In [9]:
from google.colab import drive
drive.mount('/content/drive')

Go to this URL in a browser: https://accounts.google.com/o/oauth2/auth?client_id=947318989803-6bn6qk8qdgf4n4g3pfee6491hc0brc4i.apps.googleusercontent.com&redirect_uri=urn%3aietf%3awg%3aoauth%3a2.0%3aoob&response_type=code&scope=email%20https%3a%2f%2fwww.googleapis.com%2fauth%2fdocs.test%20https%3a%2f%2fwww.googleapis.com%2fauth%2fdrive%20https%3a%2f%2fwww.googleapis.com%2fauth%2fdrive.photos.readonly%20https%3a%2f%2fwww.googleapis.com%2fauth%2fpeopleapi.readonly

Enter your authorization code:
··········
Mounted at /content/drive


In [0]:
import pandas as pd
import numpy as np
from sklearn.metrics import mean_squared_error, mean_absolute_error, accuracy_score, confusion_matrix, log_loss
from sklearn.ensemble import RandomForestClassifier

In [0]:
DATA_FOLDER = '/content/drive/My Drive/Colab Notebooks/kaggle/ncaa'

In [0]:
def generate_mapping(data, swap=False):
    mapping = {}

    for col in data.columns:
        val = None

        if col == 'WTeamID':
            val = 'T1ID' if not swap else 'T2ID'
        elif col == 'LTeamID':
            val = 'T2ID' if not swap else 'T1ID'
        elif col.startswith('W'):
            val = col.replace('W', 'T1') if not swap else col.replace('W', 'T2')
        elif col.startswith('L'):
            val = col.replace('L', 'T2') if not swap else col.replace('L', 'T1')
        else:
            pass

        if val is not None: 
            mapping[col] = val
    
    return mapping

In [0]:
def transform_data(data):
    wdata = data.rename(columns=generate_mapping(data))
    ldata = data.rename(columns=generate_mapping(data, swap=True))
    wdata['Win'] = 1
    ldata['Win'] = 0
    data = pd.concat([wdata, ldata])
    # drop all rows with at least one NaN
    data = data.drop(columns=['T1Loc', 'T2Loc'])
    data = data.dropna(axis='index')
    # transform columns to proper data types
    data['Season'] = data['Season'].astype('int64')
    data['T1ID'] = data['T1ID'].astype('int64')
    data['T2ID'] = data['T2ID'].astype('int64')
    return data

In [0]:
def train_test_split(data, features):
    train = data[(data.Season < 2019)]
    test = data[data.Season == 2019]

    train_x = train[features]
    train_y = train.Win

    test_x = test[features]
    test_y = test.Win
    return (train_x, train_y, test_x, test_y)
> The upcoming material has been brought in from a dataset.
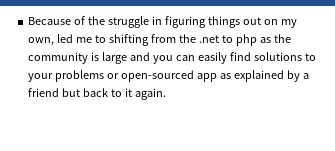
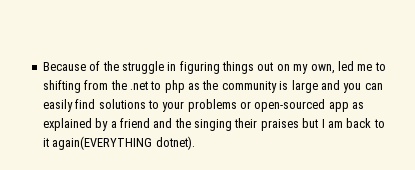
[62,88,81,97] but -> [153,118,343,131] and the singing their praises but I am
[134,88,166,100] again. -> [52,136,195,150] again(EVERYTHING dotnet).

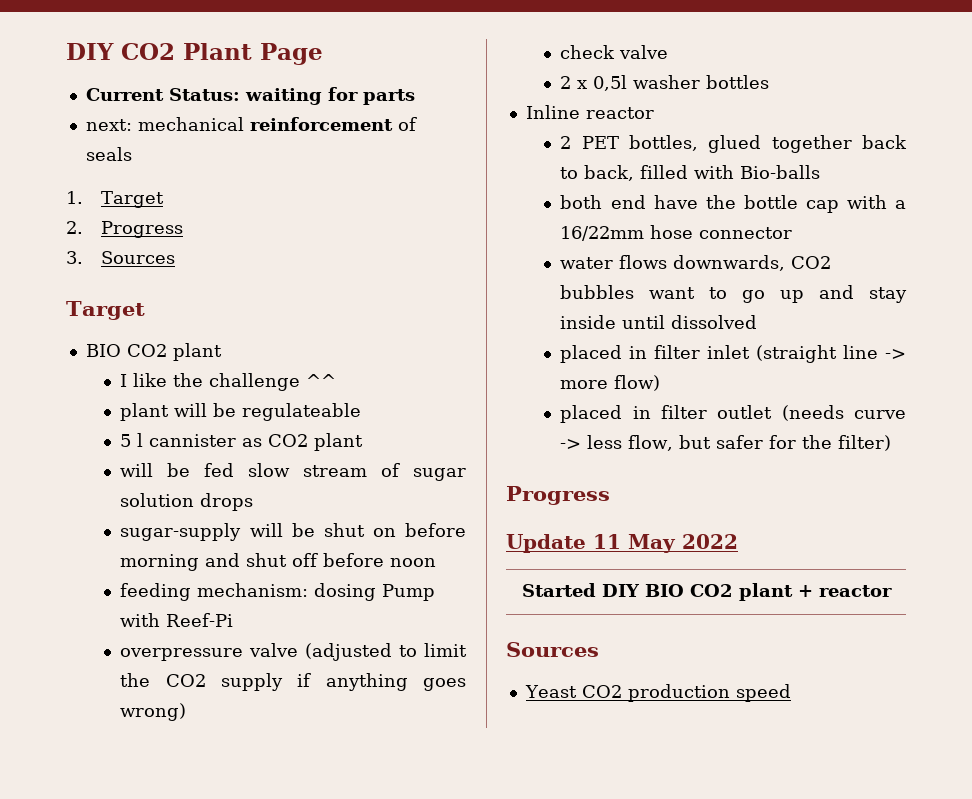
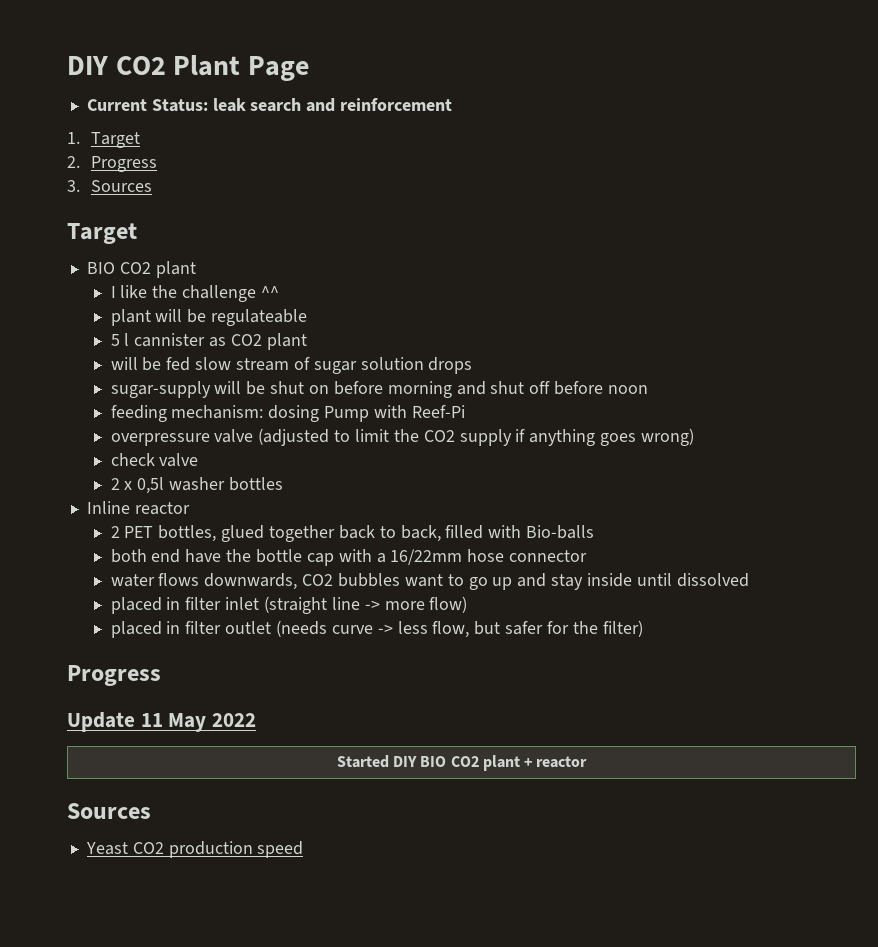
[244,87,415,105] [85,117,244,131] waiting for parts // next: mechanical -> [212,98,336,112] leak search and
[397,117,417,131] [85,147,132,161] of seals -> (453, 104) none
def train(train_x, train_y):
    model = RandomForestClassifier(max_depth=5, random_state=0, n_estimators=200)
    model.fit(train_x, train_y)
    return model

def predict(model, test_x, test_y):
    preds = model.predict(test_x)
    probs = model.predict_proba(test_x)
    mse = mean_squared_error(test_y, preds)
    mae = mean_absolute_error(test_y, preds)
    accuracy = accuracy_score(test_y, preds)
    confusion = confusion_matrix(test_y, preds)
    logloss = log_loss(test_y, probs)
    
    print('MSE: {}'.format(mse))
    print('MAE: {}'.format(mae))
    print('Accuracy: {}'.format(accuracy))
    print('Confusion matrix: {}'.format(confusion))
    print('Log loss: {}'.format(logloss))
    
    return (preds, probs)

In [0]:
def record_exists(src_data, row):
    return pd.Series((src_data.T1ID == row.T1ID) & (src_data.T2ID == row.T2ID)).any()

In [0]:
def get_similar_data(row, src_data, feature):
    if feature in src_data.columns:
      similar_data = src_data[(src_data.Season == row.Season) & (src_data.T1ID == row.T1ID) & (src_data.T2ID == row.T2ID)]
      if len(similar_data) == 0:
          similar_data = src_data[(src_data.T1ID == row.T1ID) & (src_data.T2ID == row.T2ID)]
      if len(similar_data) == 0:
          similar_data = src_data[(src_data.T2ID == row.T2ID)] if feature.startswith('T2') else src_data[(src_data.T1ID == row.T1ID)]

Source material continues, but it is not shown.